Front-end code change data:

+ + + + + + +

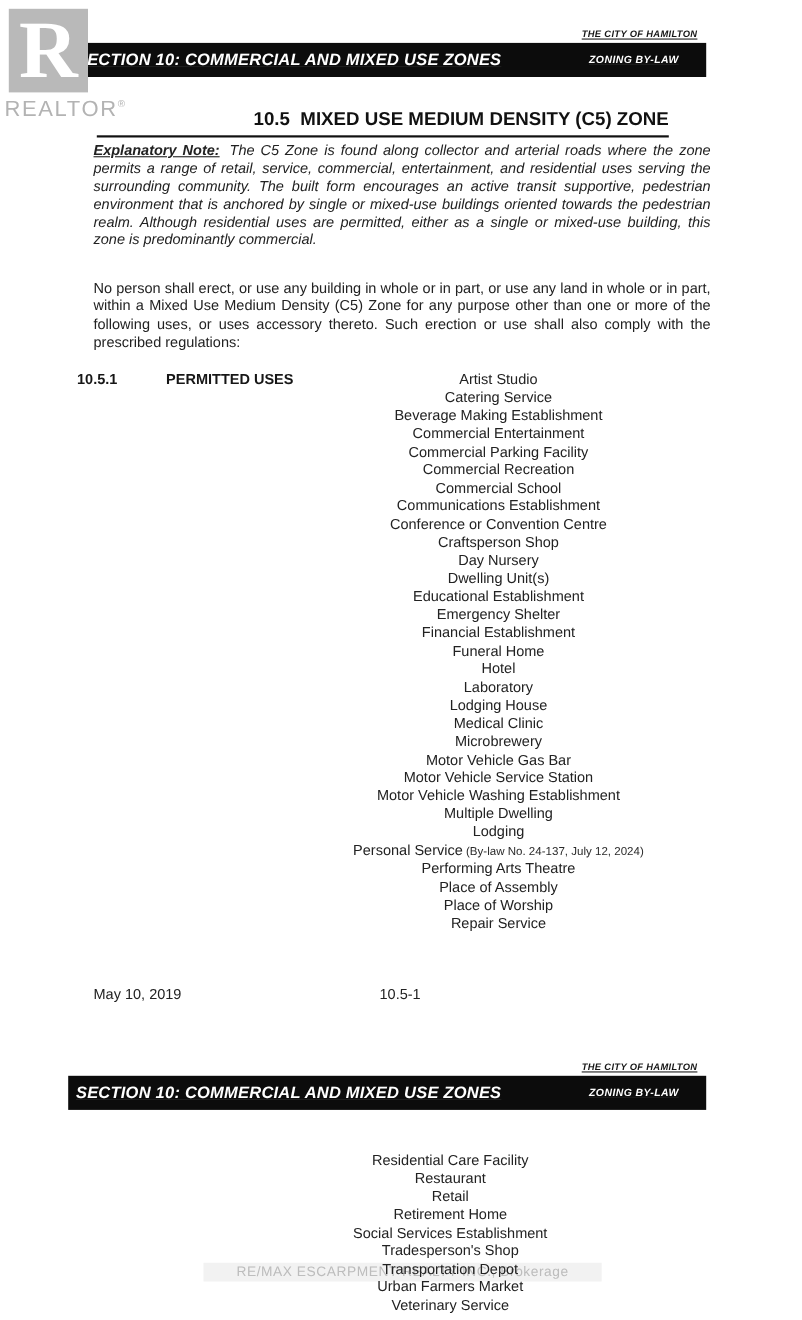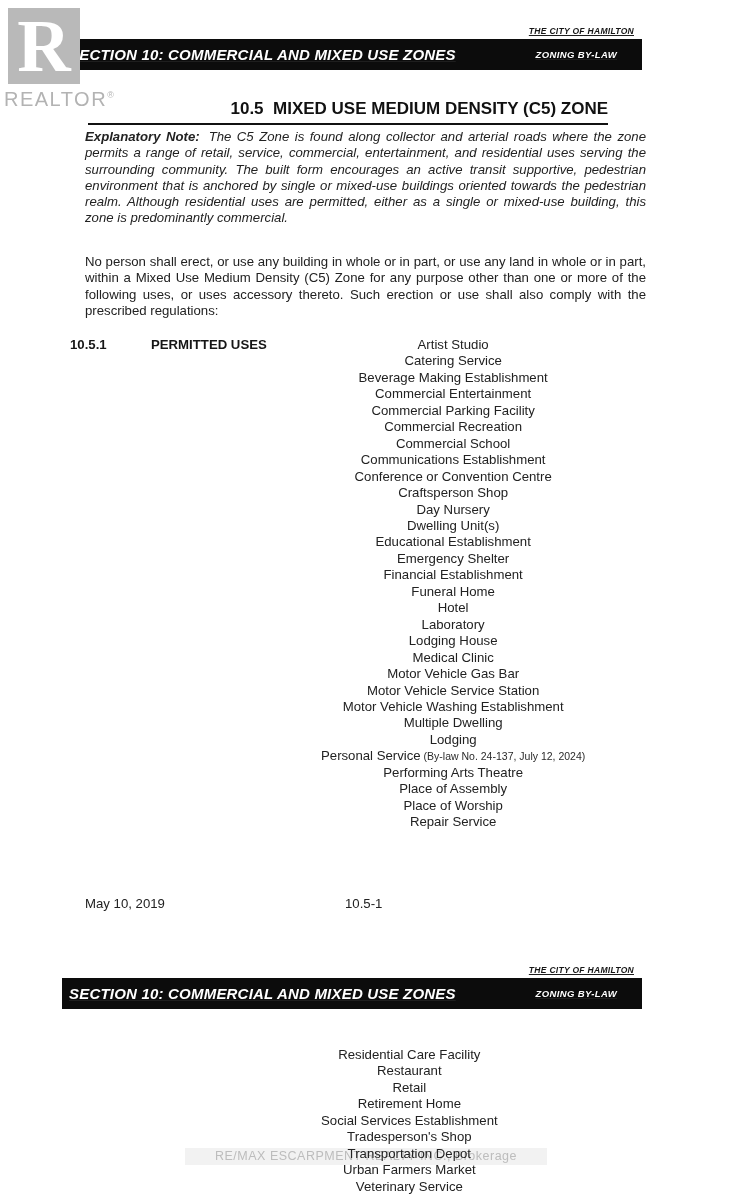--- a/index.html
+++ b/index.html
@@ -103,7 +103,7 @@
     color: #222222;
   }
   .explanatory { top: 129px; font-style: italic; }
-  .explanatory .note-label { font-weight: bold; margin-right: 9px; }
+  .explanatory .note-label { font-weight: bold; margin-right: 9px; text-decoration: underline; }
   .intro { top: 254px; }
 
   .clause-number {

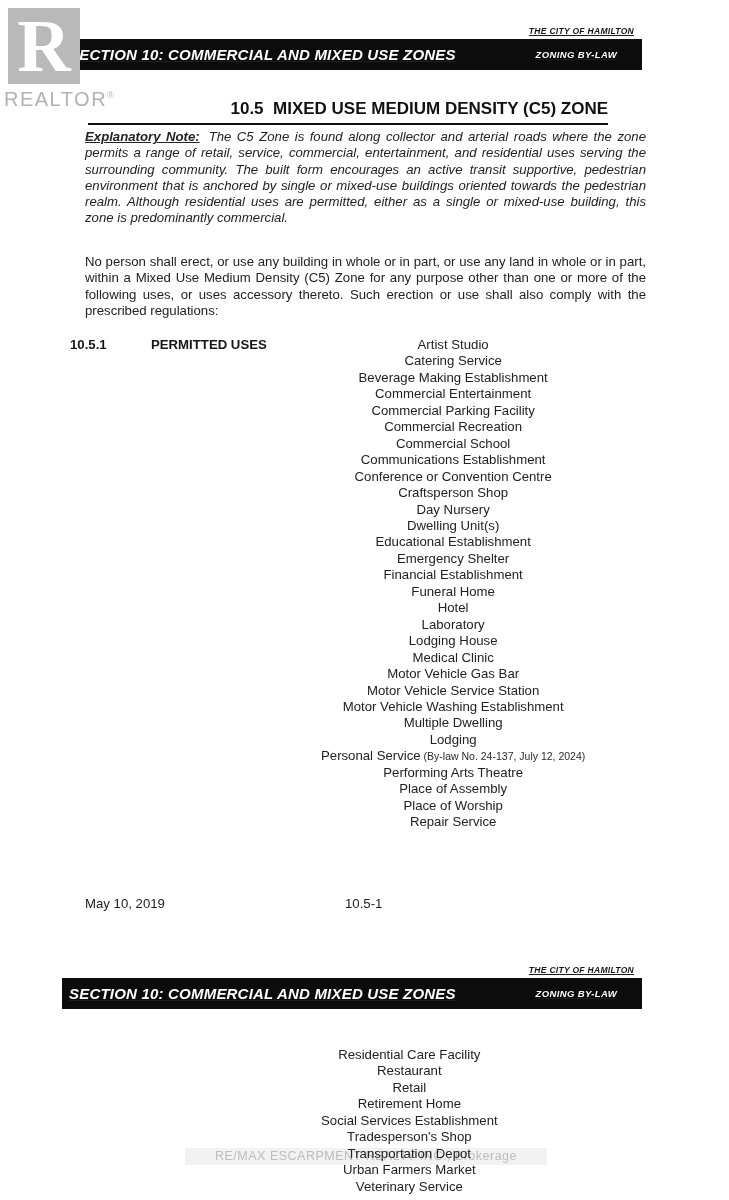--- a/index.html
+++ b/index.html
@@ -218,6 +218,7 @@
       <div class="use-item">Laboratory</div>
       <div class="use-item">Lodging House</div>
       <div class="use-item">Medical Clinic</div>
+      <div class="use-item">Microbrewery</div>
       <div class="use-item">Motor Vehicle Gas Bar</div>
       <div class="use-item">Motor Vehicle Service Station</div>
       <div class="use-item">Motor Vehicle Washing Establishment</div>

+ + + + + + +

Set the pictures aside and repeat only the lines from the one containing "9px; text-decoration: underline;" through the last line of the entries above, exactly as they stand.

+  .explanatory .note-label { font-weight: bold; margin-right: 9px; text-decoration: underline; }
   .intro { top: 254px; }
 
   .clause-number {

--- a/index.html
+++ b/index.html
@@ -218,6 +218,7 @@
       <div class="use-item">Laboratory</div>
       <div class="use-item">Lodging House</div>
       <div class="use-item">Medical Clinic</div>
+      <div class="use-item">Microbrewery</div>
       <div class="use-item">Motor Vehicle Gas Bar</div>
       <div class="use-item">Motor Vehicle Service Station</div>
       <div class="use-item">Motor Vehicle Washing Establishment</div>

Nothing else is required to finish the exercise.